Let’s Walk goes live!

Last year Healthy Families BC, 2010 Legacies Now, and the Province of British Columbia combined their efforts to host a fun, interactive and educational walking challenge designed to promote and improve health through physical activity.

From August 8th to September 19th, BC residents were challenged to “Walk to Win” in a six-week contest that encouraged walking, mapping and sharing favourite walking routes as well as pictures along the way. Individuals won amazing BC getaway trips, bikes, fitness passes, footwear gift certificates, 5 communities were awarded $10,000 each to improve the walkability of their communities, and 1 community won the grand prize of $50,000 dollars to improve their trails and access to physical activity opportunities!

The challenge was so successful the stakeholders wanted to tell people around the world about it. The result is Let’s Walk, an interactive book we created with our project partners at The Goggles, based on the stories, maps, pictures and videos submitted throughout the event. The flipbook acts as a fun and interactive scrap album and it also functions as a “how-to” guide for individuals, groups, or communities wanting to host a successful walking challenge.

Check out some screen shots in our work section or see the live site at: walkingchallenge.2010legaciesnow.com.

CBC Truth & Lies a Webby Finalist

Truth & Lies – The Last Days of Osama Bin Laden, keeps racking up the recognition. The interactive documentary, produced with CBCNews.ca and CBC Television’s the fifth estate, has been named a 2012 Webby Award nominee in the News & Politics: Individual Episode category. The Webby’s are a bit of big deal in our world and we feel honoured.

Truth & Lies is against some steep competition and some incredible stories produced by the Washington Post, Vice, and NorthJersey.com. We hope you’ll show your support by keeping your fingers crossed and voting for us in the Webby People’s Voice.
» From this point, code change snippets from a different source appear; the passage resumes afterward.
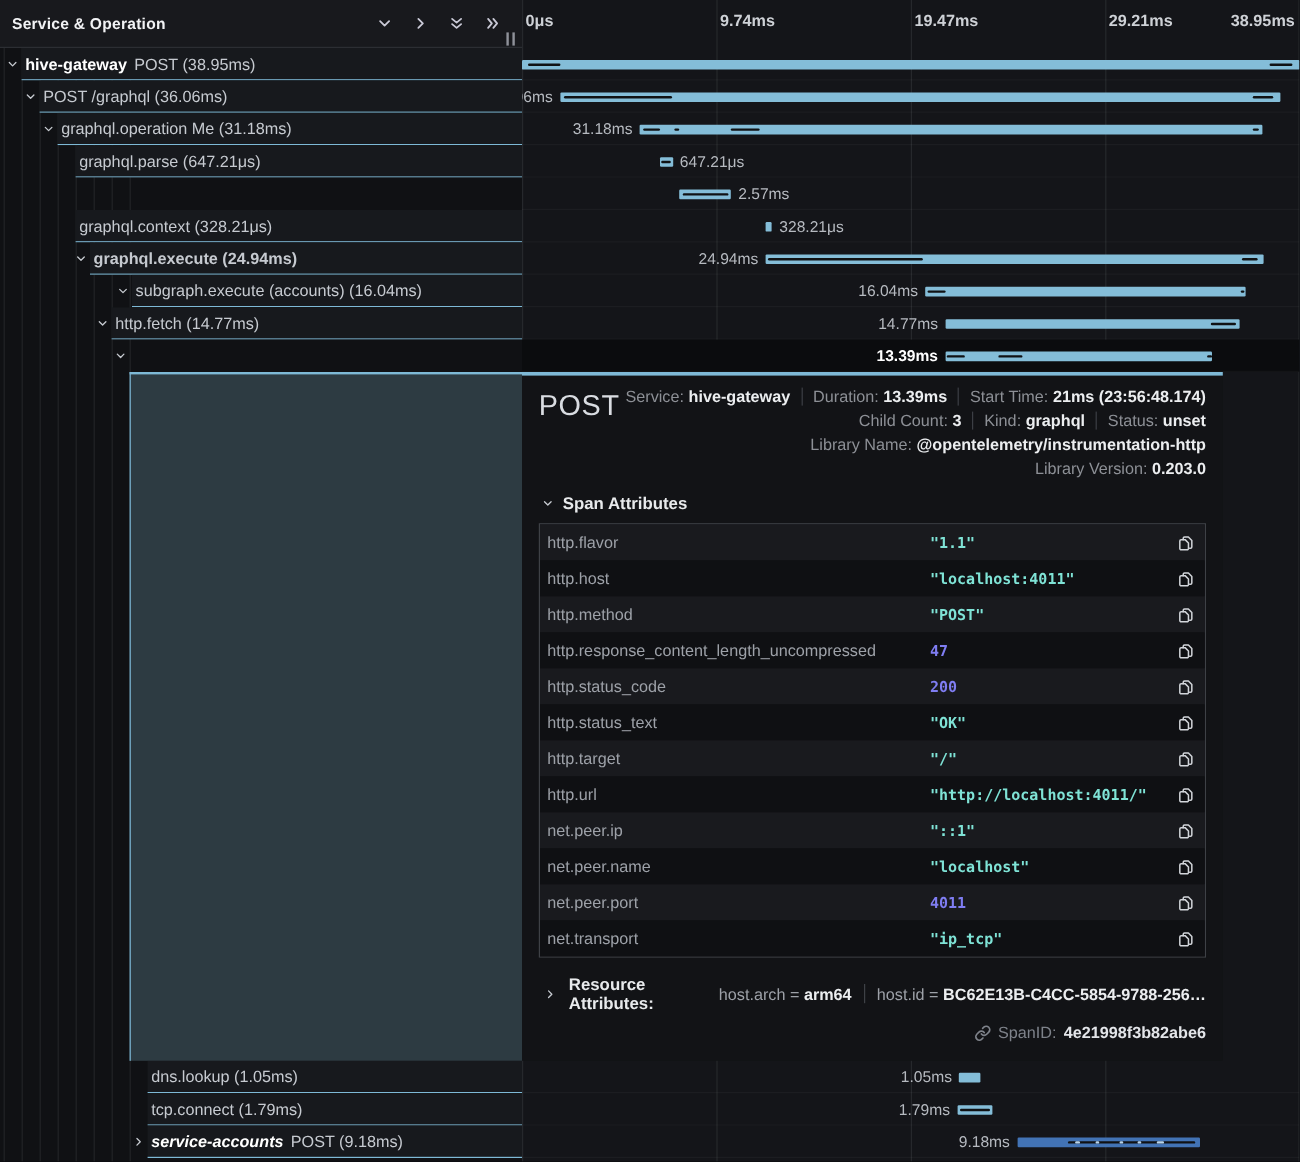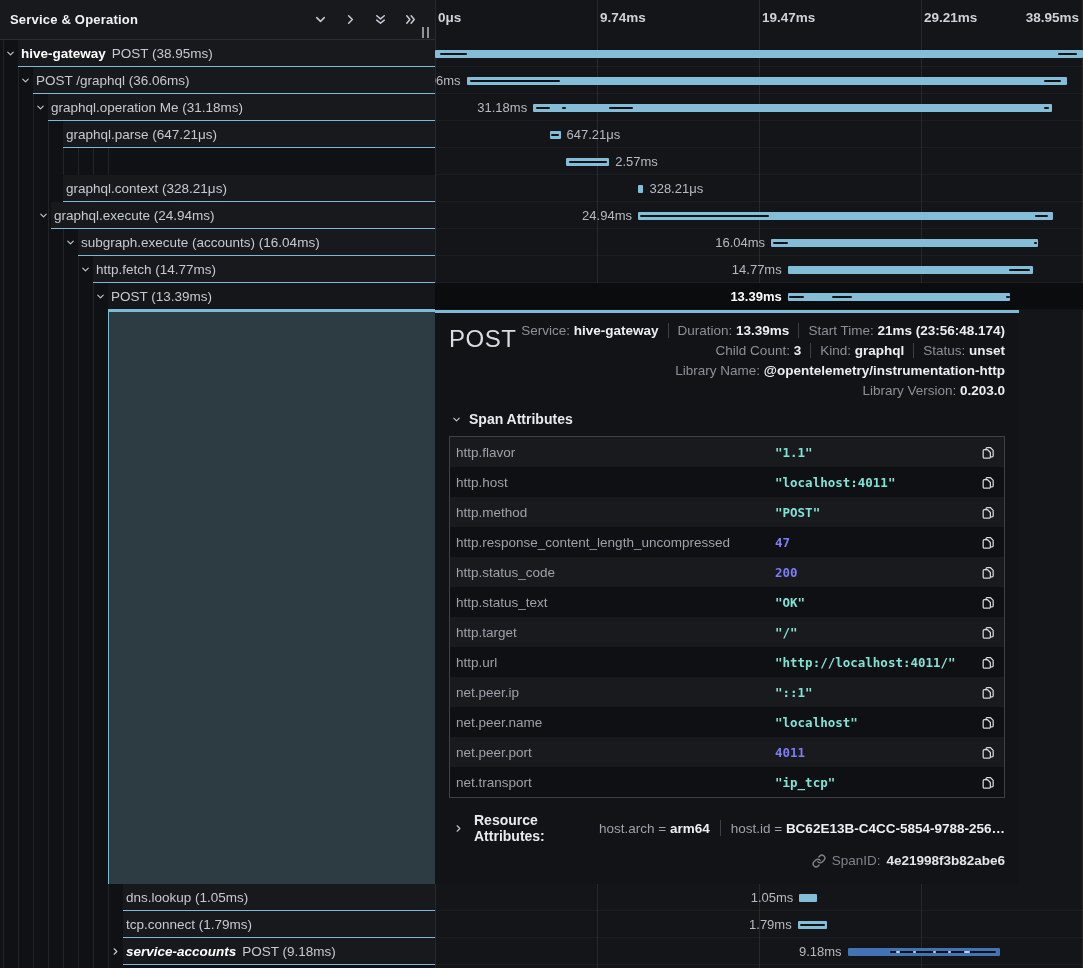"graphql.execute (24.94ms)" div.tcell { font-weight: none -> bold; padding-left: 36px -> 60px }
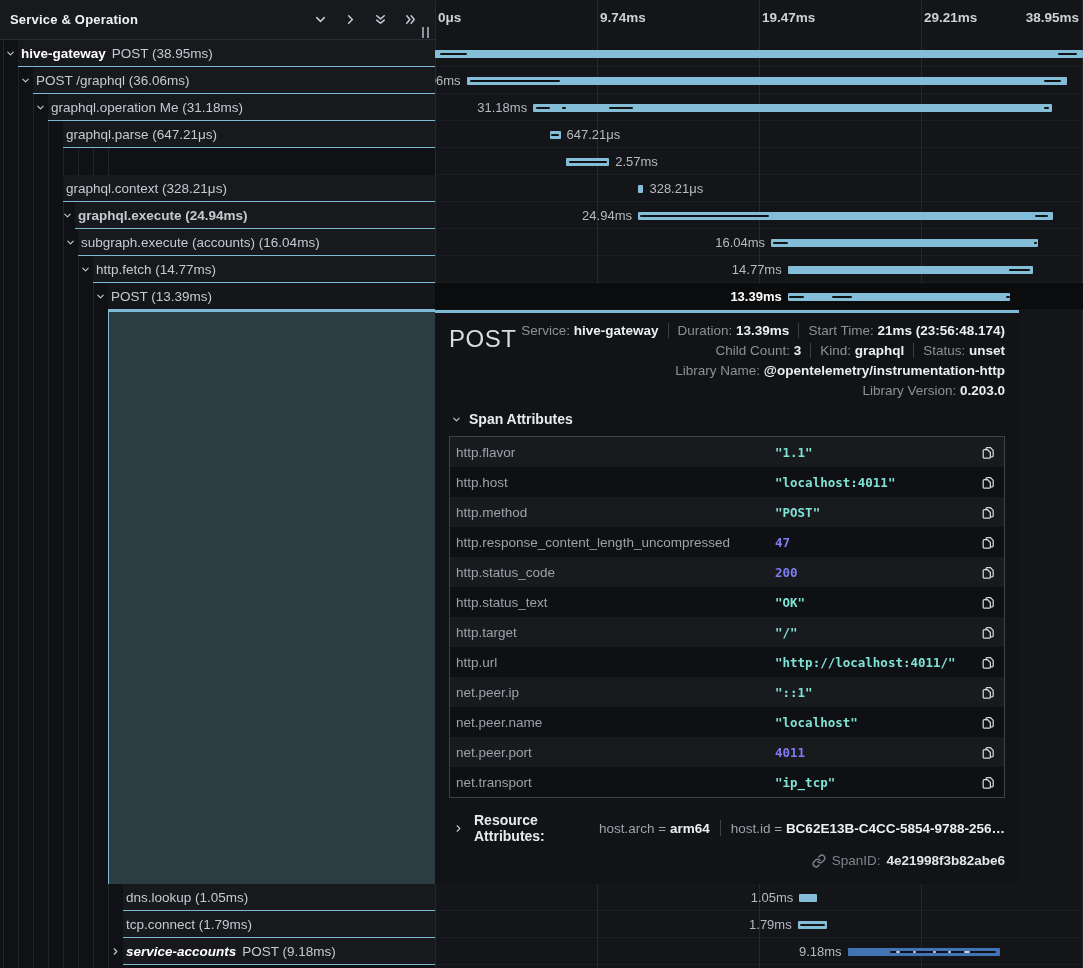"subgraph.execute (accounts) (16.04ms)" div.tcell { padding-left: 63px -> 95px }
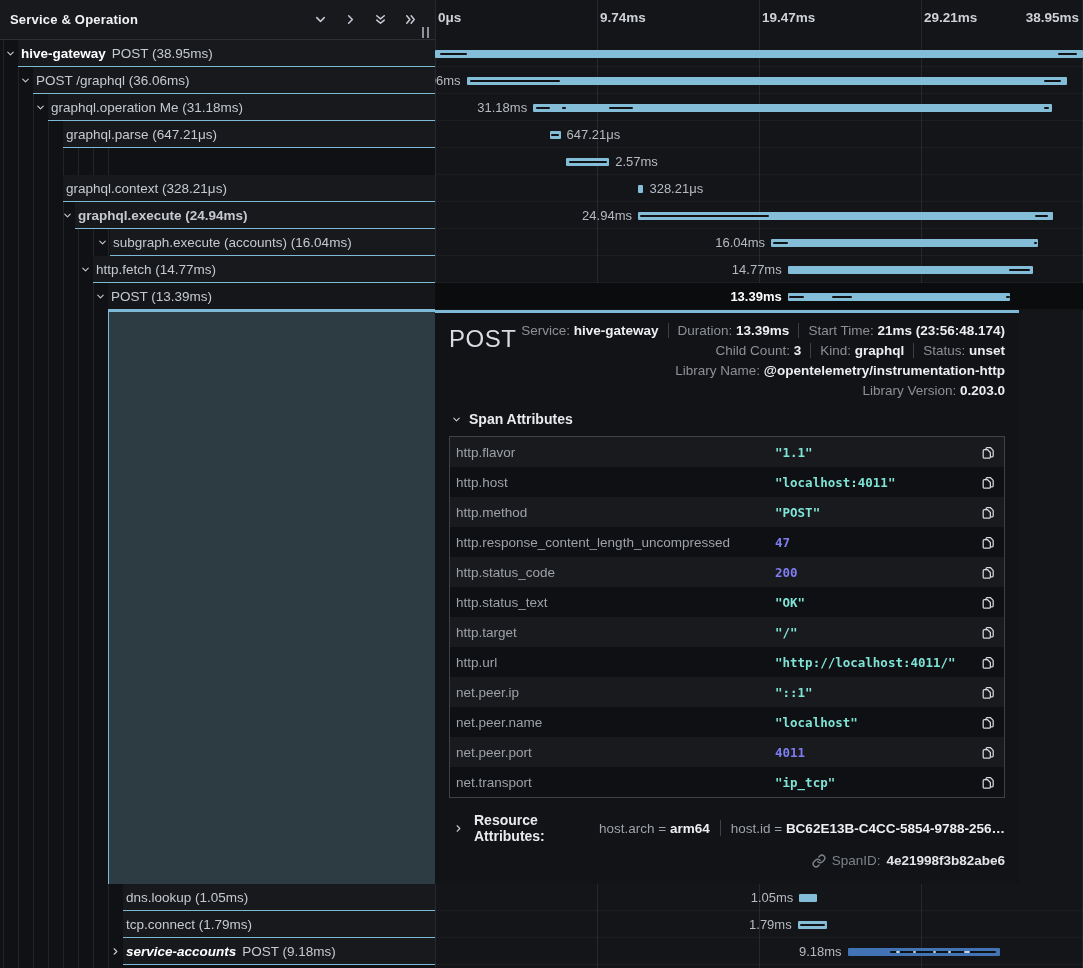"POST (13.39ms)" div.tinner { html: <div> <span>POST (13.39ms)</span> </div> -> none }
CBC’s “Kidnapped” gets positive press

Our latest project, Kidnapped, produced with cbcnews.ca, launched on Friday as part of the fifth estate’s season finale on CBC Television. Tuning in, I have to say was a pretty fun television experience. All of the interactive elements came off really nicely too.

Here are a couple of the mentions Kidnapped got in the press. Thanks to Marissa Nelson for the shout out in this first story.

Mediacaster Magazine – CBC’s fifth estate Goes Live with Special Interactive Documentary

Toronto Star – CBC’s the fifth estate asks viewers to weigh in on kidnapping

“Kidnapped” goes live on CBC

A few months back CBC News reached out to me about a new project. They wanted to explore the idea of an interactive documentary that applied game elements; they wanted to tell a real-life story the audience would literally play along with.

Somewhat daunted we set to work, and today I am very proud to announce the launch of Kidnapped, a multi-platform interactive documentary produced with CBCNews.ca and CBC Television’s the fifth estate.

Kidnapped examines the real-life police investigation that led to the rescue of Graham McMynn, a university student from a wealthy Vancouver family, kidnapped at gunpoint on his way to school in 2006.

Billed as a live, interactive event, viewers of this special season finale of the fifth estate can “play” detective on this high-profile case, weighing in on how the real investigation should unfold using their smartphones and computers through social media sites such as Facebook and Twitter, and by scanning QR codes off their TV screens. In order for the episode to be a real-time experience for viewers from coast to coast, host Bob McKeown will do five separate broadcasts, so that the 9 p.m. show is live in each of Canada’s five time zones.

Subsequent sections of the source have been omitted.